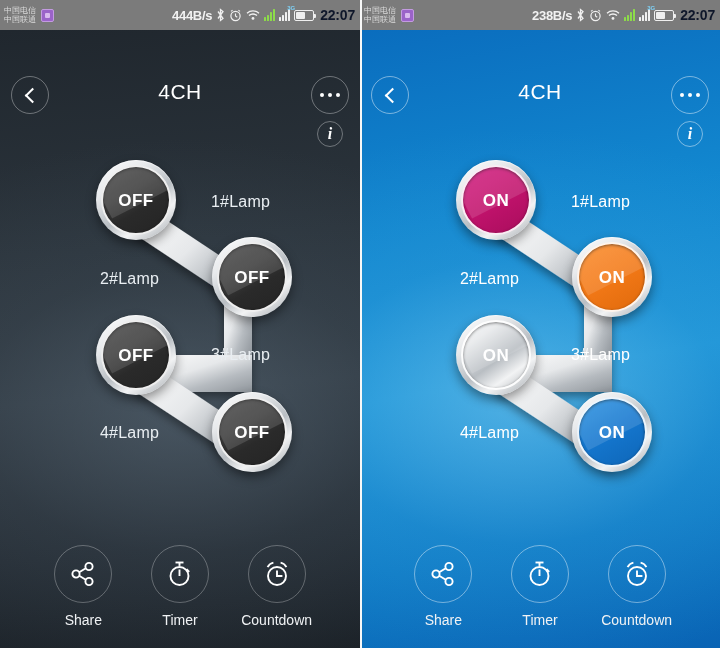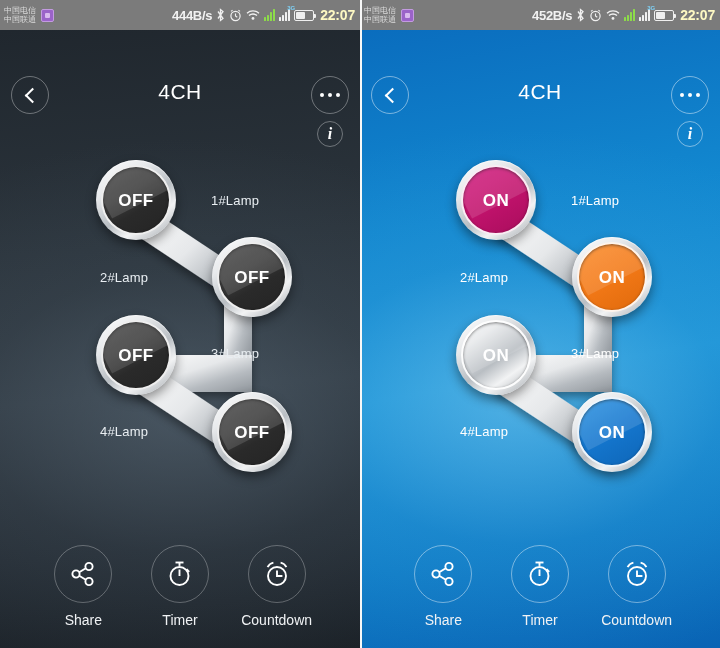--- a/index.html
+++ b/index.html
@@ -54,21 +54,21 @@
     position:relative;
   }
   .sim-badge::after{
     content:""; position:absolute; left:3px; top:3px; width:5px; height:5px;
     background:#d9b9ef; border-radius:1px;
   }
   .sb-spacer { flex:1; }
   .sb-right { display:flex; align-items:center; gap:4px; }
   .netspeed { font-size:13px; font-weight:bold; color:#f2f2f2; letter-spacing:-0.3px; }
   .sb-ico { display:inline-flex; align-items:center; }
-  .clock { font-size:14px; font-weight:bold; color:#fef9c3; margin-left:2px; letter-spacing:-0.2px; }
+  .clock { font-size:14px; font-weight:bold; color:#0f172a; margin-left:2px; letter-spacing:-0.2px; }
 
   .bars { display:flex; align-items:flex-end; gap:1px; height:12px; }
   .bars i { display:block; width:2px; background:#f0f0f0; border-radius:0.5px; }
   .bars i:nth-child(1){height:4px}
   .bars i:nth-child(2){height:6px}
   .bars i:nth-child(3){height:9px}
   .bars i:nth-child(4){height:12px}
   .bars.green i { background:#8ddc4a; }
   .sigwrap { position:relative; }
   .sig-tag { position:absolute; top:-4px; right:-5px; font-size:6px; color:#7ed0f5; font-weight:bold; }
@@ -149,21 +149,21 @@
 
   .face.off { background:linear-gradient(150deg,#4c4c4c 0%,#3b3b3b 40%,#2a2a2a 62%,#242424 100%); }
   .face.on-1 { background:linear-gradient(150deg,#d21a7f 0%,#c4136e 45%,#a80d5c 100%); }
   .face.on-2 { background:linear-gradient(150deg,#fa8a28 0%,#f47a18 45%,#e06a0c 100%); }
   .face.on-3 { background:linear-gradient(150deg,#18d council,#0ccb3d 0%,#00c234 45%,#05a82c 100%); }
   .face.on-4 { background:linear-gradient(150deg,#2a92e0 0%,#1578d0 45%,#0e66b8 100%); }
 
   
   .lamp-label {
     position:absolute; z-index:4;
-    font-size:13px; color:#e9eef2;
+    font-size:16px; color:#e9eef2;
     letter-spacing:0.2px;
     white-space:nowrap;
   }
   .phone.blue .lamp-label { color:#ffffff; }
 
   
   .toolbar {
     position:absolute; z-index:5;
     left:0; right:0; bottom:20px;
     display:flex; justify-content:space-around; align-items:flex-start;
@@ -347,21 +347,21 @@
     <div class="bg"></div>
 
     <div class="statusbar">
       <div>
         <div class="carrier">中国电信</div>
         <div class="carrier">中国联通</div>
       </div>
       <div class="sim-badge"></div>
       <div class="sb-spacer"></div>
       <div class="sb-right">
-        <span class="netspeed">452B/s</span>
+        <span class="netspeed">238B/s</span>
         <span class="sb-ico">
           <svg width="9" height="14" viewBox="0 0 9 14">
               <path d="M2 3.5L7 10.5L4.5 12.5V1.5L7 3.5L2 10.5" fill="none" stroke="#f0f0f0" stroke-width="1.3"></path>
             </svg>
         </span>
         <span class="sb-ico">
           <svg width="13" height="13" viewBox="0 0 13 13">
               <circle cx="6.5" cy="7" r="4.6" fill="none" stroke="#f0f0f0" stroke-width="1.2"></circle>
               <path d="M6.5 4.6V7l1.8 1.2" stroke="#f0f0f0" stroke-width="1.1" fill="none"></path>
               <path d="M2 2.4l1.6-1.3M11 2.4L9.4 1.1" stroke="#f0f0f0" stroke-width="1.1"></path>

__________

What you should do
Retype the data in full. Images do not go in the copy.

Answer to this exercise
--- a/index.html
+++ b/index.html
@@ -54,21 +54,21 @@
     position:relative;
   }
   .sim-badge::after{
     content:""; position:absolute; left:3px; top:3px; width:5px; height:5px;
     background:#d9b9ef; border-radius:1px;
   }
   .sb-spacer { flex:1; }
   .sb-right { display:flex; align-items:center; gap:4px; }
   .netspeed { font-size:13px; font-weight:bold; color:#f2f2f2; letter-spacing:-0.3px; }
   .sb-ico { display:inline-flex; align-items:center; }
-  .clock { font-size:14px; font-weight:bold; color:#fef9c3; margin-left:2px; letter-spacing:-0.2px; }
+  .clock { font-size:14px; font-weight:bold; color:#0f172a; margin-left:2px; letter-spacing:-0.2px; }
 
   .bars { display:flex; align-items:flex-end; gap:1px; height:12px; }
   .bars i { display:block; width:2px; background:#f0f0f0; border-radius:0.5px; }
   .bars i:nth-child(1){height:4px}
   .bars i:nth-child(2){height:6px}
   .bars i:nth-child(3){height:9px}
   .bars i:nth-child(4){height:12px}
   .bars.green i { background:#8ddc4a; }
   .sigwrap { position:relative; }
   .sig-tag { position:absolute; top:-4px; right:-5px; font-size:6px; color:#7ed0f5; font-weight:bold; }
@@ -149,21 +149,21 @@
 
   .face.off { background:linear-gradient(150deg,#4c4c4c 0%,#3b3b3b 40%,#2a2a2a 62%,#242424 100%); }
   .face.on-1 { background:linear-gradient(150deg,#d21a7f 0%,#c4136e 45%,#a80d5c 100%); }
   .face.on-2 { background:linear-gradient(150deg,#fa8a28 0%,#f47a18 45%,#e06a0c 100%); }
   .face.on-3 { background:linear-gradient(150deg,#18d council,#0ccb3d 0%,#00c234 45%,#05a82c 100%); }
   .face.on-4 { background:linear-gradient(150deg,#2a92e0 0%,#1578d0 45%,#0e66b8 100%); }
 
   
   .lamp-label {
     position:absolute; z-index:4;
-    font-size:13px; color:#e9eef2;
+    font-size:16px; color:#e9eef2;
     letter-spacing:0.2px;
     white-space:nowrap;
   }
   .phone.blue .lamp-label { color:#ffffff; }
 
   
   .toolbar {
     position:absolute; z-index:5;
     left:0; right:0; bottom:20px;
     display:flex; justify-content:space-around; align-items:flex-start;
@@ -347,21 +347,21 @@
     <div class="bg"></div>
 
     <div class="statusbar">
       <div>
         <div class="carrier">中国电信</div>
         <div class="carrier">中国联通</div>
       </div>
       <div class="sim-badge"></div>
       <div class="sb-spacer"></div>
       <div class="sb-right">
-        <span class="netspeed">452B/s</span>
+        <span class="netspeed">238B/s</span>
         <span class="sb-ico">
           <svg width="9" height="14" viewBox="0 0 9 14">
               <path d="M2 3.5L7 10.5L4.5 12.5V1.5L7 3.5L2 10.5" fill="none" stroke="#f0f0f0" stroke-width="1.3"></path>
             </svg>
         </span>
         <span class="sb-ico">
           <svg width="13" height="13" viewBox="0 0 13 13">
               <circle cx="6.5" cy="7" r="4.6" fill="none" stroke="#f0f0f0" stroke-width="1.2"></circle>
               <path d="M6.5 4.6V7l1.8 1.2" stroke="#f0f0f0" stroke-width="1.1" fill="none"></path>
               <path d="M2 2.4l1.6-1.3M11 2.4L9.4 1.1" stroke="#f0f0f0" stroke-width="1.1"></path>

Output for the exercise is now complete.